Civil Procedure – Czarnetzky– Spring 2017

Brief Introduction

“Justice lies in the interstices of procedure.” Justice should be fair and arrive at the truth.
Jurisdiction=”the law speaks” or “the speaking of the law”

Who gets to decide what the law says?
Which courts can hear certain disputes?

The system must seem to be fair “due process of law” (Constitution)

Chapter 1

Civil Procedure deals with civil cases and how we navigate within the legal system.

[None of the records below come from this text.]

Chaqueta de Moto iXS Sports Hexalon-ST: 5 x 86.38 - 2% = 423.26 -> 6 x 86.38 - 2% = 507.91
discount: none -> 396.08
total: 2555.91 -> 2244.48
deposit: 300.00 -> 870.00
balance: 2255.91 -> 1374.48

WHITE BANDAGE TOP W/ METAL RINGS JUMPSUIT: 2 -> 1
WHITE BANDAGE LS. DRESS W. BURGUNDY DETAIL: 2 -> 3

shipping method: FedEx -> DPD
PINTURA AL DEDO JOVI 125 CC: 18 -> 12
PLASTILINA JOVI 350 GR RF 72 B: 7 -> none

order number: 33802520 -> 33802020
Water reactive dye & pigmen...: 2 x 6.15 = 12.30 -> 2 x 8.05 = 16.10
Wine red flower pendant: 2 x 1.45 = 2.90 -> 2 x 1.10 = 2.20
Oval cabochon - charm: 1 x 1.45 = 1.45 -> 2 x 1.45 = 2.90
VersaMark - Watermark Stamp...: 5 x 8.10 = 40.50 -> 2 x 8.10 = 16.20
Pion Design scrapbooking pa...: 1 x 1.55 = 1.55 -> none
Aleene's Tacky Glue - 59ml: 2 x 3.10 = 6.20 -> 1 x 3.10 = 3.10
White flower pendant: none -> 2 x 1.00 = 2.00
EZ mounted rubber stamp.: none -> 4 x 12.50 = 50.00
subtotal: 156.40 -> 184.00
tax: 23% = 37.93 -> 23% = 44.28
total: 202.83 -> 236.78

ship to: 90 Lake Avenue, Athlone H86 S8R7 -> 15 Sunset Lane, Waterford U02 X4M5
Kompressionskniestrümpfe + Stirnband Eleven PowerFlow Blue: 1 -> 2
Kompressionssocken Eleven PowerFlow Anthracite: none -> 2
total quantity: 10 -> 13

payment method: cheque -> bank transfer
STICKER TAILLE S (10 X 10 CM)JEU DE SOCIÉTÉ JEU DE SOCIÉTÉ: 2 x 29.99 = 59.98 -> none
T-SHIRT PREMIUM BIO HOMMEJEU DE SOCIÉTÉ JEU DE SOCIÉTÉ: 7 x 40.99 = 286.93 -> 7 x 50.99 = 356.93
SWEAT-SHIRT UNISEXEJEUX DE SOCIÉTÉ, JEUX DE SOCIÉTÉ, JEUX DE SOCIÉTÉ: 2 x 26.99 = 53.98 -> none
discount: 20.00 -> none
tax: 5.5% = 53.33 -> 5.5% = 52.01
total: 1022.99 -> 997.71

Civil Procedure lays out methods by which we use to vindicate people’s subjunctive rights.
Civil Procedure seeks to find truth, however, resources are not infinite but the judicial system gives the best effort within reason to find the truth

Within the civil procedure, the courts must balance efficiently, search for finality, and justice.
An important part is jurisdiction:

Personal jurisdiction: what specific court has power over this defendant’s case (defendant’s focus?)

Does the court have power to enter a judgment against the person of the defendant
Narrows down what specific court can hear the case

Subject matter jurisdiction: what court has the power to hear this type of dispute

Whether or not a particular type of court can hear this TYPE of case.
Some courts have general subject matter jurisdiction and others have limited subject matter jurisdiction
Federal courts are courts of limited subject matter jurisdiction
Certain disputes can be brought in state and federal courts

What cases CAN federal courts hear (Listed in Article III section 2 of U.S. Constitution)

Congress can restrict the powers of the judiciary, but cannot grant more power to the judiciary than the Constitution grants.
Congress has limited federal subject matter jurisdiction to cases where the matter in controversy exceeds the sum of $75,000.
Cases arising under the Constitution (federal questions), the Laws of the U.S, in treaties made or that will be made
Cases between citizens of different states (Diversity Jurisdiction) 28 U.S.C. 1332

Deals with the 5th and 14th Amendments to the constitution: “Cannot deprive of life, liberty, property without due process of law.”
Court jurisdictions:

General jurisdiction: every state has a court that can hear any civil matter before them.
Federal jurisdiction: courts of limited jurisdiction including the Supreme Court

Limited jurisdiction: only certain cases qualify for these courts. These cases must fall under some sort of limited jurisdiction like a diversity jurisdiction (as in Hawkins v. Master Farm Inc – a case between citizens of different states).
Limited jurisdiction: is set forth by Article 3 Section 2 of the Constitution.
Title 28 USC Section 1332: Vol 28 U.S. Code- a statute passed by Congress

Hawkins v. Master Farms Inc.

Diversity jurisdiction: Case was trying to be heard in the federal district court of Kansas “D Kan.”. The question is: Can a federal court hear this case?
Rules: In order to be considered for the diversity jurisdiction statute, a case must be concerning more than $75,000 and be between citizens of different states.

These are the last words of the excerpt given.